Parece óbvio investir no Medgrupo, certo? Bem, não é assim. Eu teria que abrir mão de muita coisa para pagar a quantia e ainda há outros cursos - como os para as provas práticas, por exemplo, que custam de 3.500 a 10.000 reais e ocorrem em SP - imagina! Fora este valor arcar com gastos de passagem e tudo o mais. E essas provas práticas fazem muita diferença. Além de que as inscrições mais baratas custam cerca de 300 reais - algumas chegando a 700. E ainda há quem diga que não vale o investimento (material muito denso, professores com muitos macetes)... é complicado.
Eu já decidi a área que quero seguir e até agora não me vejo fazendo outra coisa - Ginecologia e Obstetrícia. E já andei pesquisando sobre os principais programas de residência da área - Albert Einstein, PUC, FM-USP, UNIFESP, SUS-SP, UERJ, UFRJ... E até a FSCMPA, a Santa Casa daqui, que é referência nessa área; estagio lá e dependendo das minhas necessidades daqui a dois anos posso ficar aqui feliz. O problema é que essas primeiras provas em sua maioria incluem a prova prática e análise curricular (tô trabalhando com carinho nessa parte, porque, diferente das outras, a maioria da preparação é de graça hahaha).

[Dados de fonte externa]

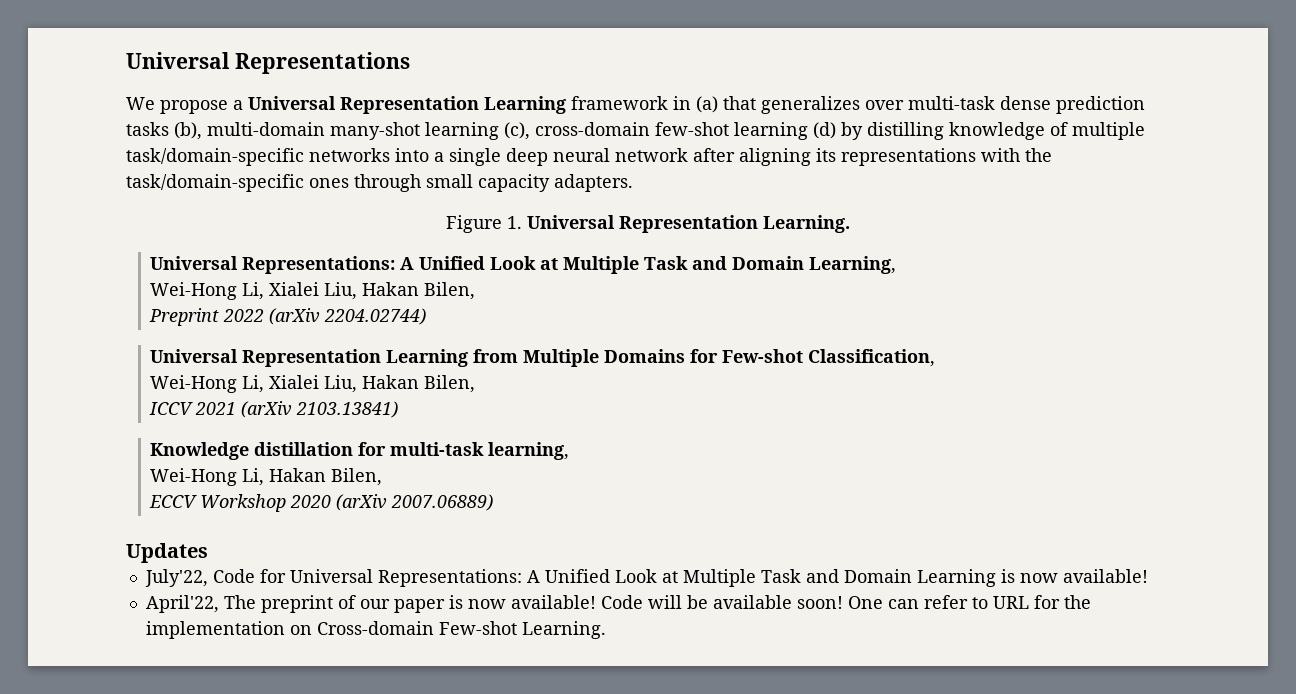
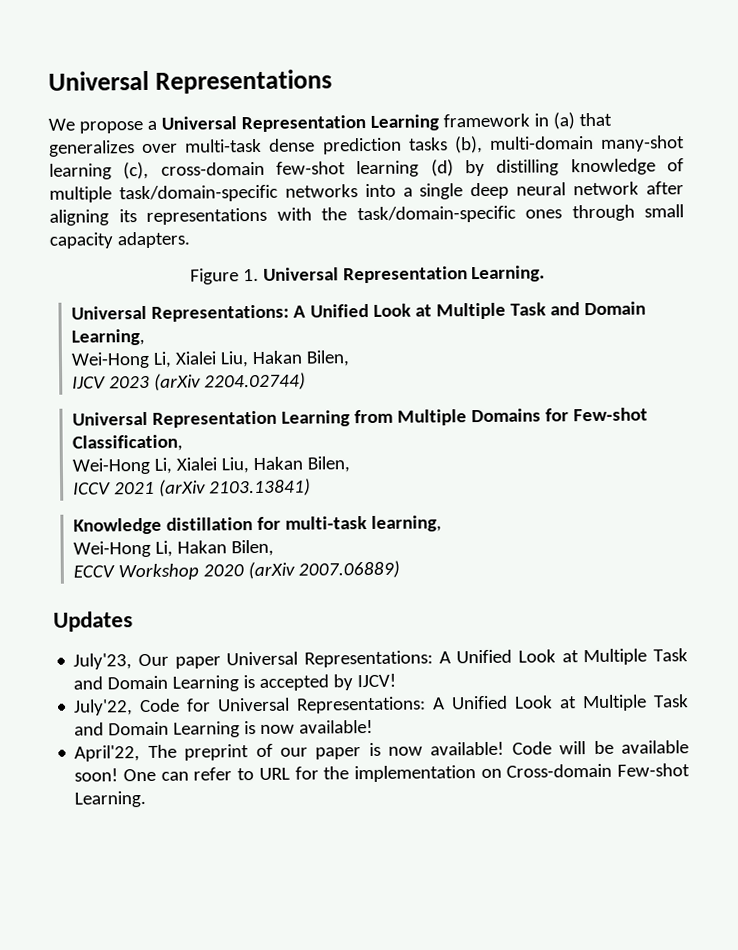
- Preprint 2022 (arXiv 2204.02744)
+ IJCV 2023 (arXiv 2204.02744)
+ July'23, Our paper Universal Representations: A Unified Look at Multiple Task and Domain Learning is accepted by IJCV!

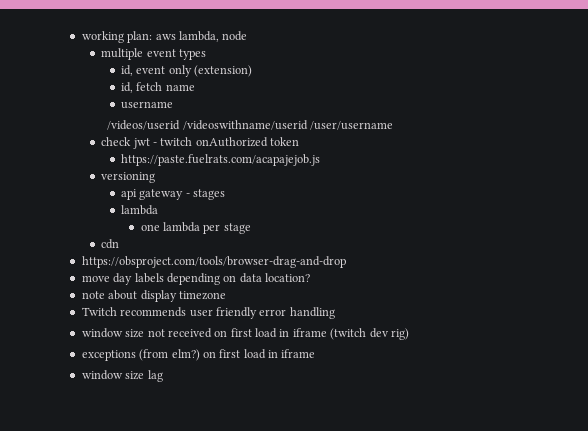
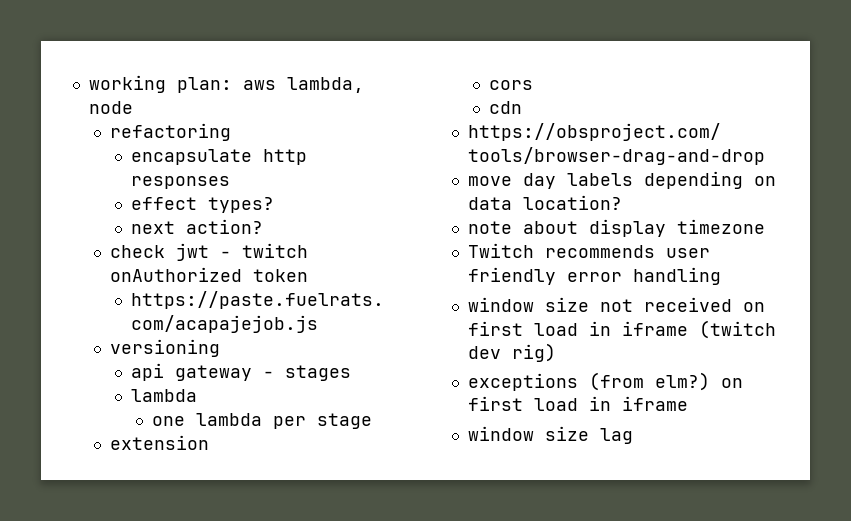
- multiple event types
- id, event only (extension)
- id, fetch name
- username
- /videos/userid /videoswithname/userid /user/username
+ refactoring
+ encapsulate http responses
+ effect types?
+ next action?
+ extension
+ cors

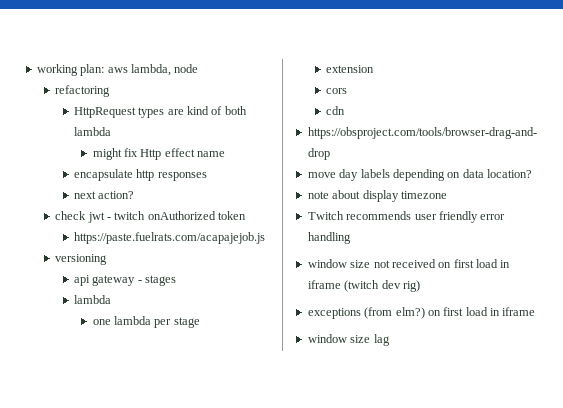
+ HttpRequest types are kind of both lambda
+ might fix Http effect name
- effect types?

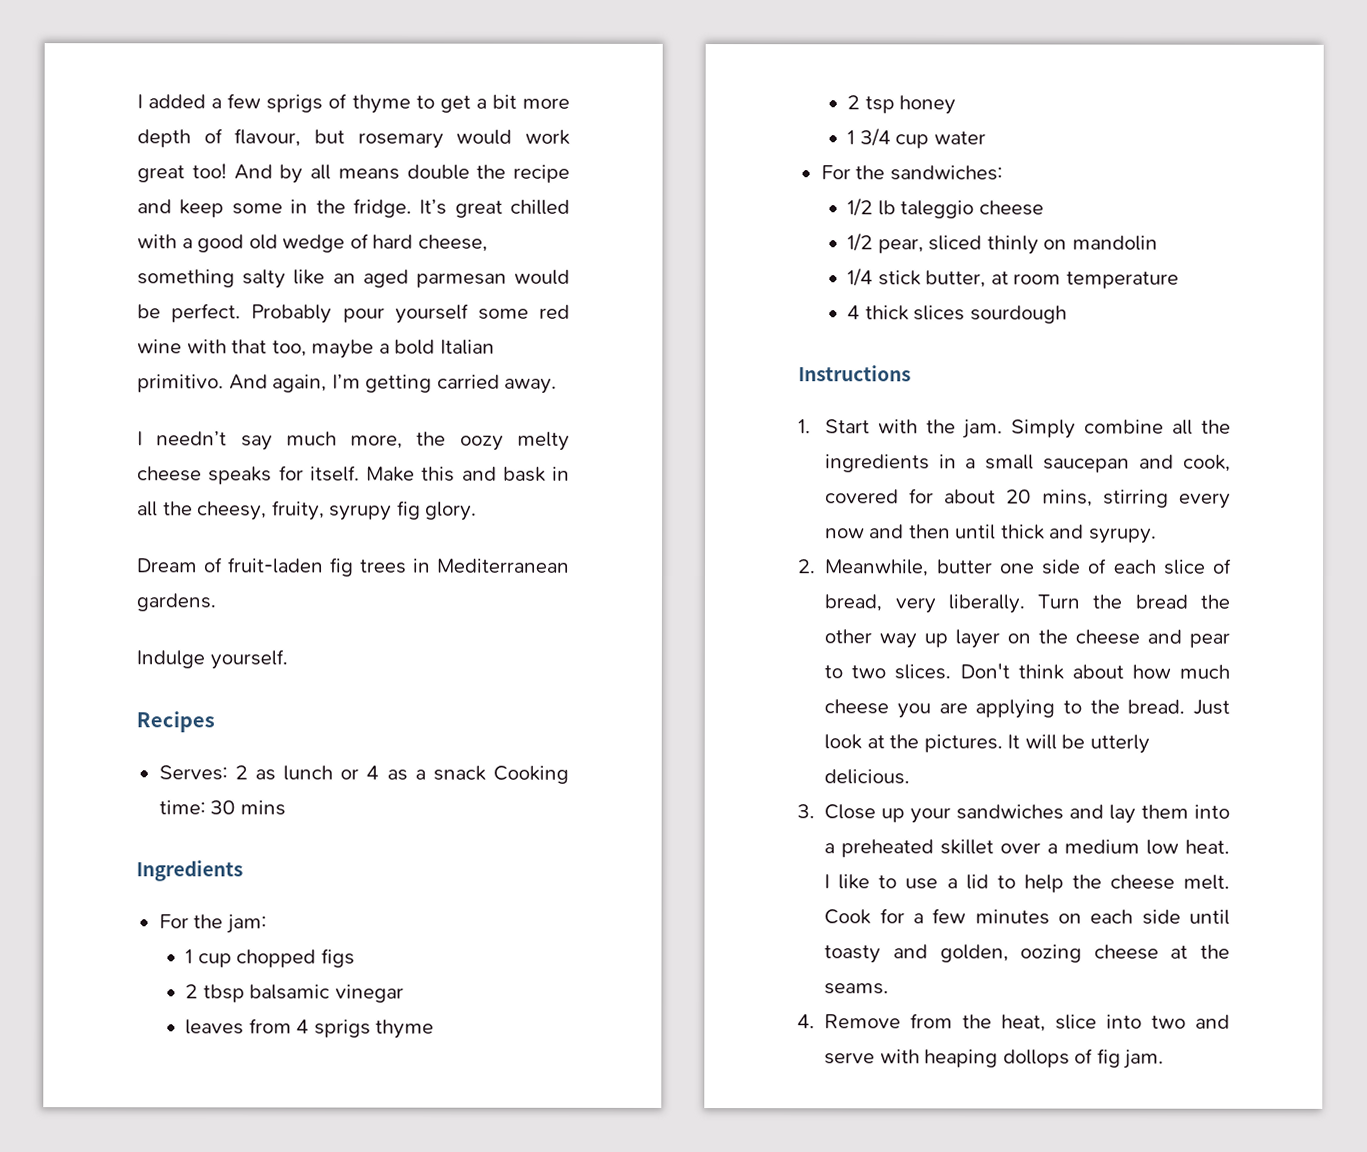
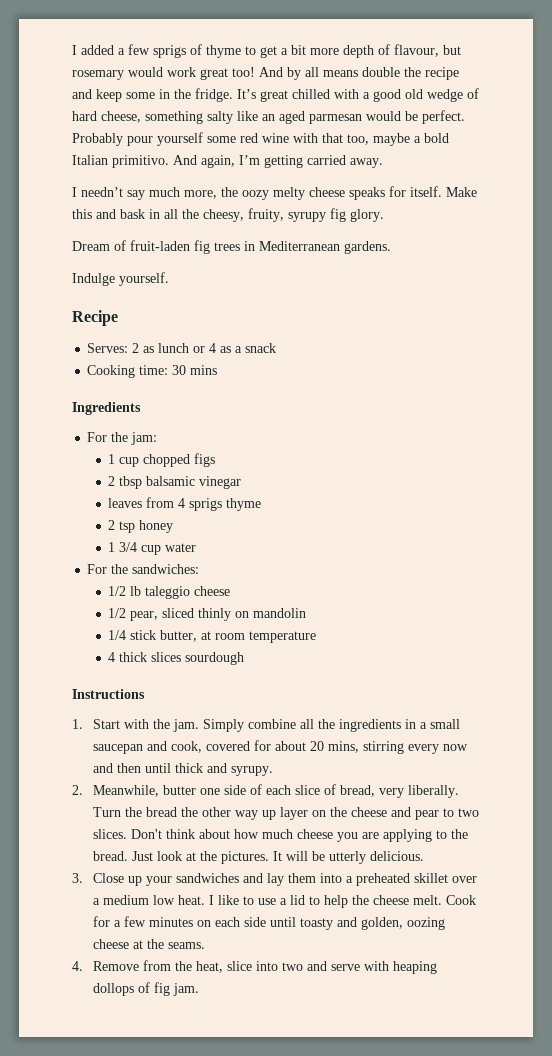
- Recipes
+ Recipe
- Serves: 2 as lunch or 4 as a snack Cooking time: 30 mins
+ Serves: 2 as lunch or 4 as a snack
+ Cooking time: 30 mins

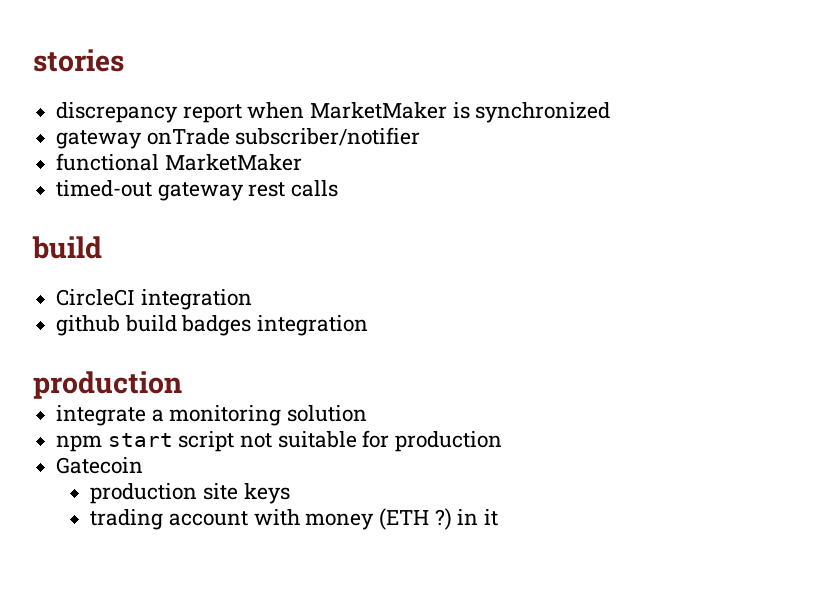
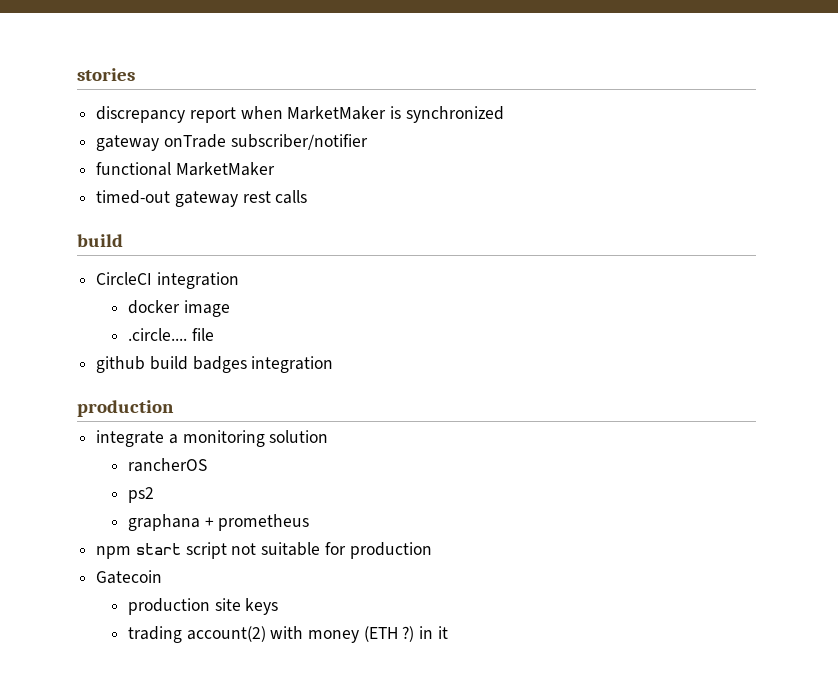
+ docker image
+ .circle.... file
+ rancherOS
+ ps2
+ graphana + prometheus
- trading account with money (ETH ?) in it
+ trading account(2) with money (ETH ?) in it

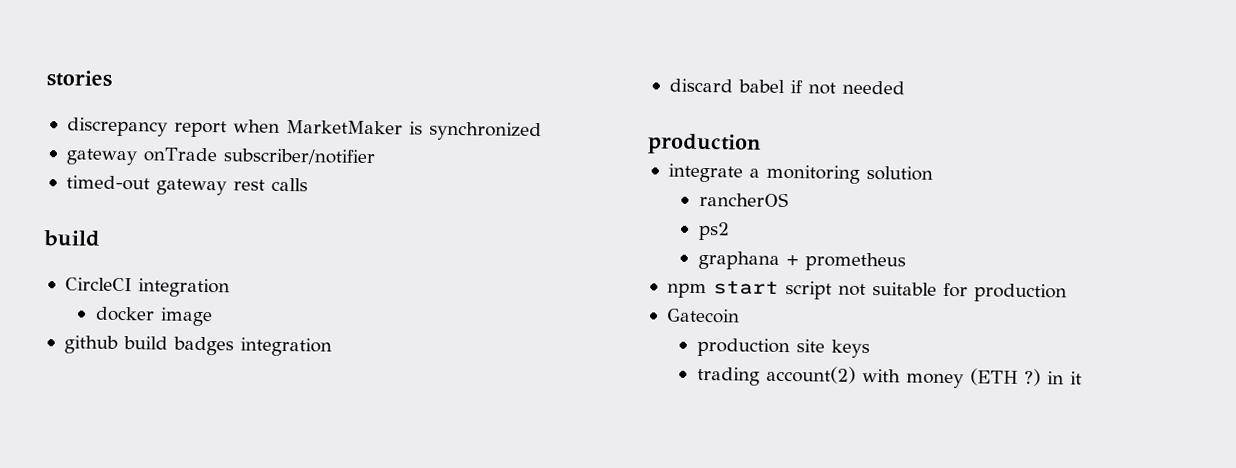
- functional MarketMaker
- .circle.... file
+ discard babel if not needed

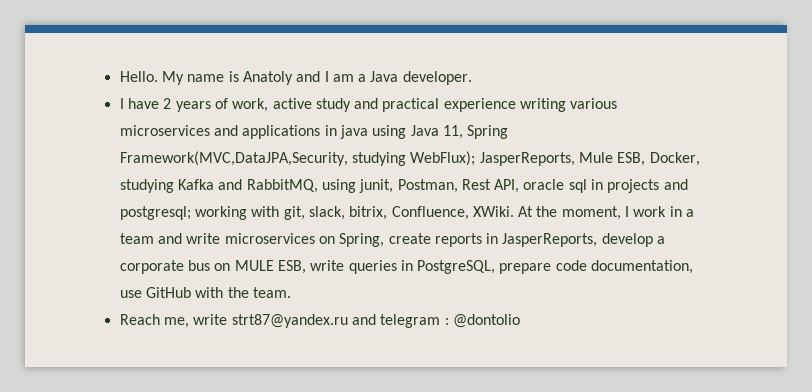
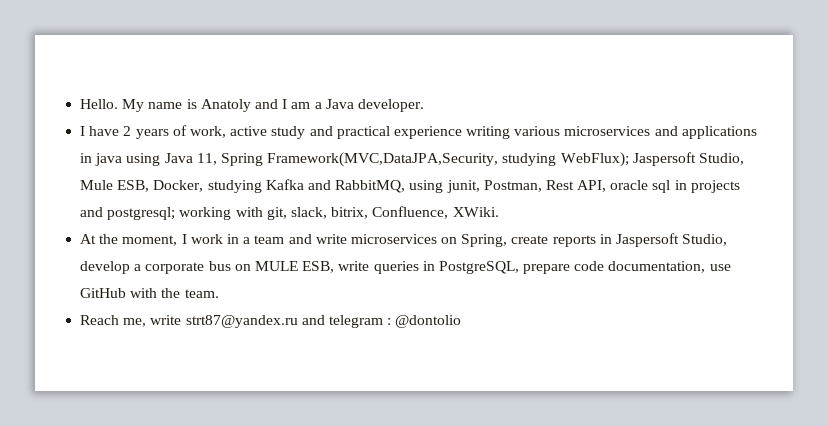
- JasperReports, Mule ESB, Docker, studying Kafka and RabbitMQ, using junit, Postman, Rest API, oracle sql in projects and postgresql;
+ Jaspersoft Studio, Mule ESB, Docker, studying Kafka and RabbitMQ, using junit, Postman, Rest API, oracle sql in projects and postgresql;
- working with git, slack, bitrix, Confluence, XWiki. At the moment, I work in a team and write microservices on Spring, create reports in JasperReports, develop a corporate bus on MULE ESB, write queries in PostgreSQL, prepare code documentation, use GitHub with the team.
+ working with git, slack, bitrix, Confluence, XWiki.
+ At the moment, I work in a team and write microservices on Spring, create reports in Jaspersoft Studio, develop a corporate bus on MULE ESB, write queries in PostgreSQL, prepare code documentation, use GitHub with the team.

Enfim, tive que escrever aqui porque tô enchendo a cabeça do meu namorado com isso há semanas e ele me ajuda muito (conseguiu videoaulas, se oferece para me passar simulados, me acalma, consola, etc hahaha nota dez pra ele), mas não quero ser tão repetitiva. Até agora meu plano é: me dedicar a enriquecer o currículo (consegui bolsa integral pra estudar espanhol, senti que era a hora de investir num terceiro idioma; além disso tô atrás de projetos de pesquisa) e estudar muito bem para a faculdade, além de revisar assuntos gerais (antibioticoterapia, ECG, radiologia) no tempo livre. Ano que vem, quando estarei no internato, passo a pesquisar mais questões de residência e provas das principais instituições que pretendo entrar (penso em fazer cerca de seis provas) e talvez até use o material do medcurso de algum amigo para ler quando puder. Já no meu sexto e último ano, talvez eu consiga fazer o investimento para o MED, o intensivão do Medgrupo, para direcionar definitivamente meus estudos. Se tudo der certo, em fevereiro de 2019, já estarei tranquila com a minha vaga na residência garantida.
Ainda tem um porém: o TCC! Se tudo der certo consigo proximidade com uma professora que está disposta a me incluir em projetos de extensão e iniciação científica, além de orientar meu TCC na área de Ginecologia e Obstetrícia. Seria um plus pro meu currículo e eu ficaria muito feliz, já que é o que eu amo. Conseguindo adiantar desde agora, eu seria a estudante de medicina mais tranquila do universo (isso não significa muita coisa, né...). Mas enfim, vou voltar pro meu resuminho de GO que tenho prova em alguns dias. Espero que as coisas deem certo pra mim.